21/09/2020 | Revue Banque

Lors de la réunion de Jackson Hole du 27 août 2020, Jerome Powell a annoncé le changement de stratégie de la Fed. Selon vous, comment cette évolution va-t-elle concrètement se traduire ?

Le nouvel objectif de la Fed est d’obtenir une inflation moyenne de 2 % sur un horizon de temps plus ou moins long, ce qui implique de faire grimper durablement le taux au-dessus de 2 % puisque ces dernières années il a été inférieur à sa cible. Pour cela, la Fed s’engage à ne pas monter ses taux directeurs, actuellement proches de 0 %, avant au moins trois ans sur la base des projections macroéconomiques actuelles. En théorie, elle pourrait les baisser mais la banque centrale est réticente à les entraîner en territoire négatif, compte tenu des effets indésirables sur le système bancaire américain.

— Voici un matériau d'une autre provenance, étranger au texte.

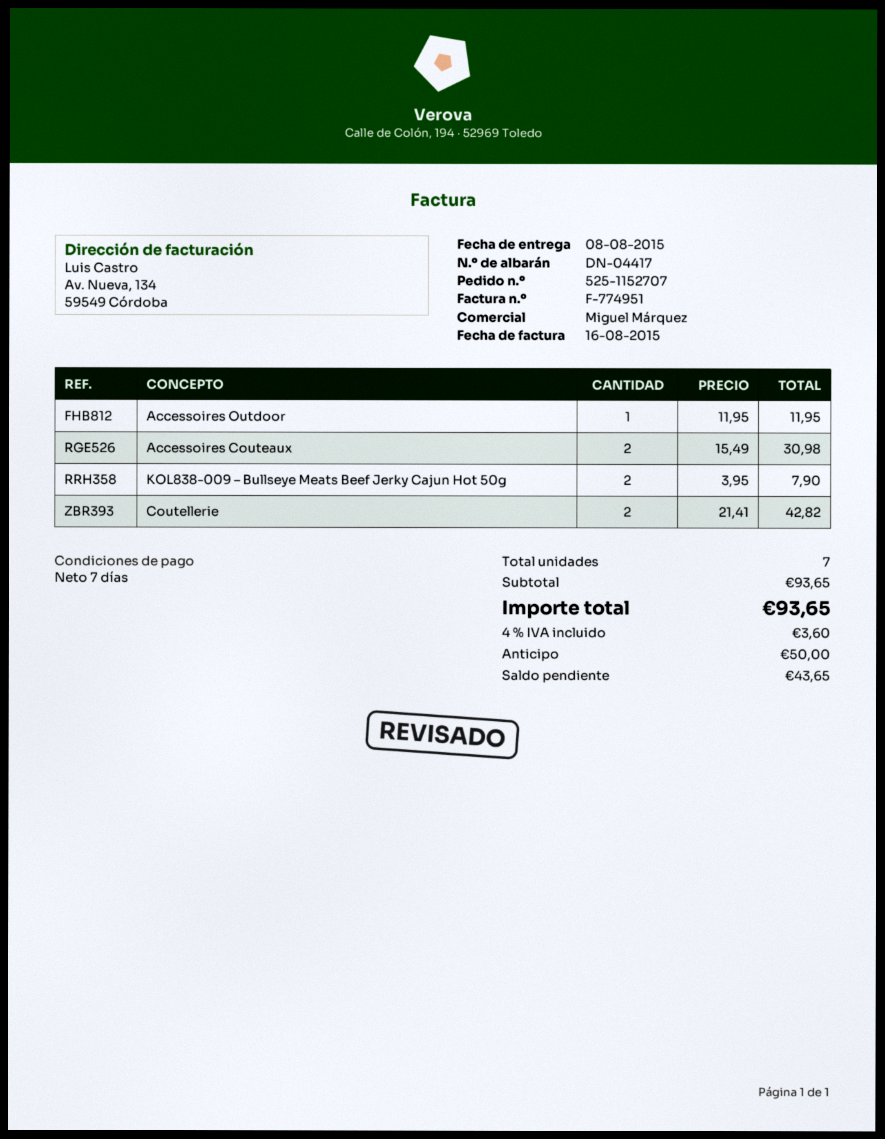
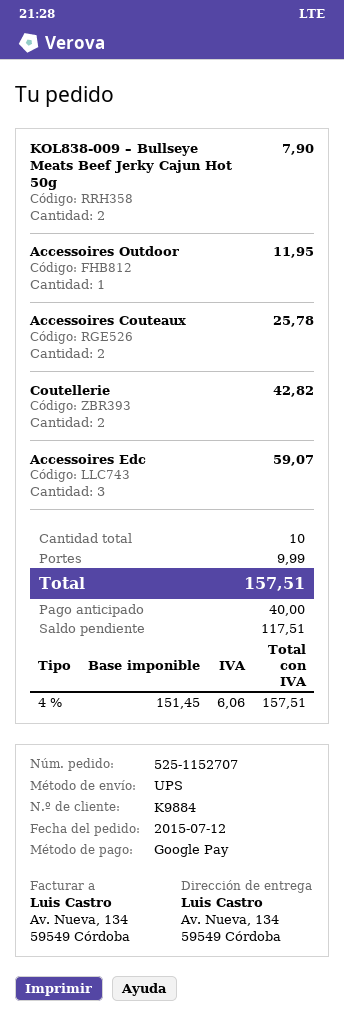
Accessoires Couteaux: 2 for 30.98 -> 2 for 25.78
Accessoires Edc: none -> 3 for 59.07
total quantity: 7 -> 10
shipping: none -> 9.99
tax: 4% = 3.60 -> 4% = 6.06
total: 93.65 -> 157.51
deposit: 50.00 -> 40.00
balance: 43.65 -> 117.51

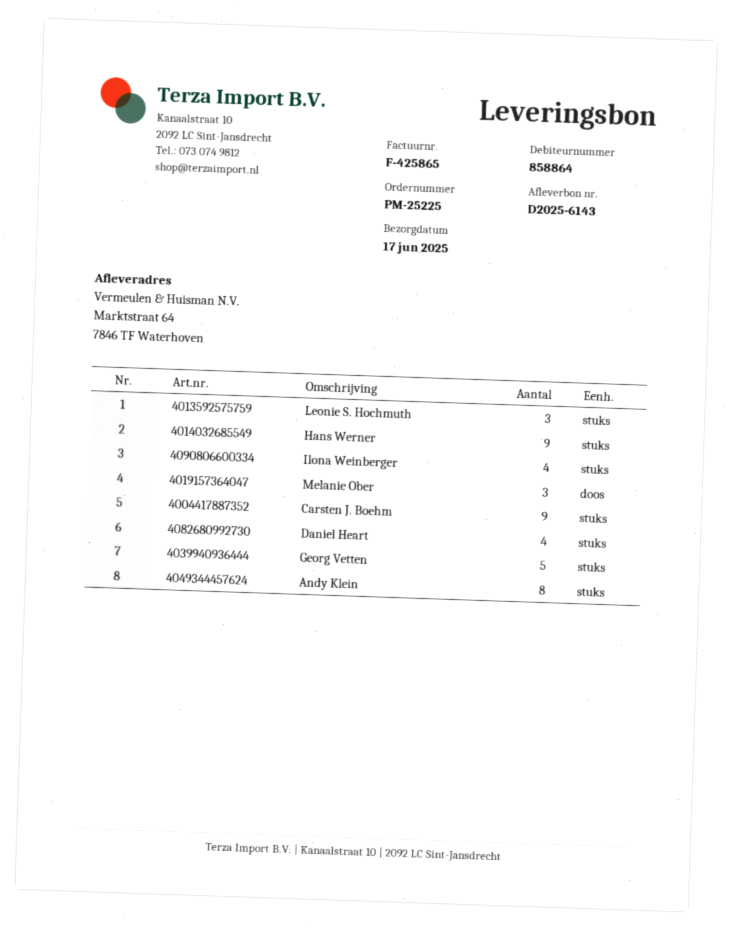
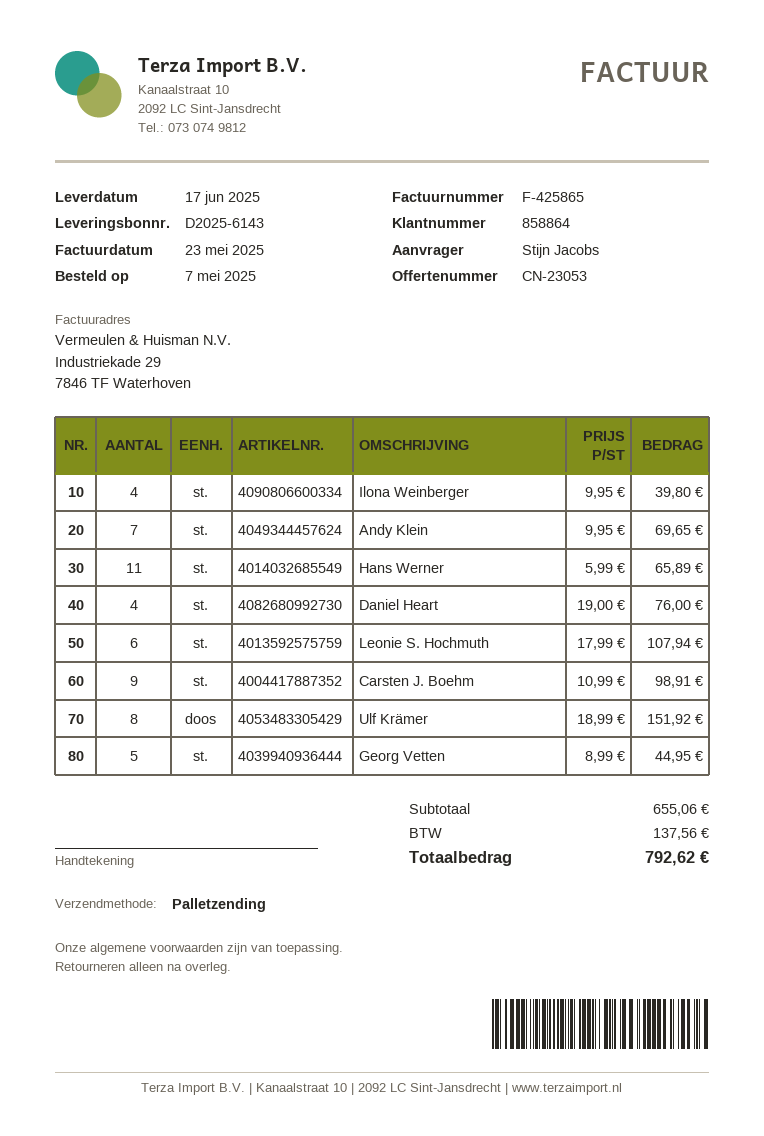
Leonie S. Hochmuth: 3 -> 6
Hans Werner: 9 -> 11
Melanie Ober: 3 -> none
Andy Klein: 8 -> 7
Ulf Krämer: none -> 8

La Fed pourrait également augmenter la taille de son programme d’achat d’actifs, d’ici la fin de l’année selon nous. In fine, il s’agit également de créer les conditions financières compatibles avec une politique budgétaire permettant de soutenir la reprise en 2021. Une augmentation du QE et des taux bas pendant plus longtemps sont des conditions nécessaires (mais non suffisantes) pour que la Fed atteigne son objectif.

Quelle est l’analyse de la BCE par rapport à celle de la Fed concernant l’inflation ?

Toutes les banques centrales font actuellement le même constat : la tendance de fond de l’inflation reste trop faible, bien inférieure à la cible de 2 %, malgré les politiques monétaires ultra-accommodantes. Mais la courbe de Philips – qui décrit la relation entre croissance économique, chômage et inflation – n’étant pas totalement remise en cause, les banques centrales espèrent toujours que leurs mesures vont finir par avoir un effet sur l’inflation ; dans ce cadre théorique, ce n’est qu’une question de temps.

C’est la raison pour laquelle nous attendons de nouvelles mesures d’assouplissement monétaire de la part de la Fed, de la BCE, mais aussi de la Banque Centrale d’Angleterre d’ici la fin de cette année. Il pourrait s’agir de leur dernier geste avant un moment dans l’hypothèse où la politique budgétaire prendrait le relais. En zone euro, ce stimulus budgétaire viendrait non seulement du plan de relance européen mais aussi des efforts budgétaires des États qui se sont libérés des contraintes du pacte de stabilité. Tout se met en place pour que la politique monétaire ne soit plus la seule à soutenir l’économie européenne et c’est une excellente chose.

Dans ce contexte, faut-il relativiser la réaction mitigée des marchés après la réunion du 10 septembre de la BCE ?

Christine Lagarde a probablement raté une occasion de dissiper quelques doutes sur la nature des débats au sein du Conseil des gouverneurs. Il ne doit y avoir aucune ambiguïté sur l’engagement de la BCE ni aucune forme de complaisance, ce que la Présidente a rappelé dès le lendemain. D’autres membres de la BCE se sont également exprimés pour rassurer les marchés sur la détermination de l’institution à agir dès que cela sera nécessaire, y compris l’économiste en chef Philip Lane. Cette séquence doit être relativisée : elle ne doit pas faire oublier que depuis le mois de juin, le programme d’urgence de rachats d’actifs de la BCE (le PEPP) est devenu un outil plus conventionnel de gestion de l’inflation basse. Cette décision ayant été prise à l’unanimité par le Conseil, il est légitime de penser que la taille du PEPP sera augmentée, si l’inflation demeure trop faible.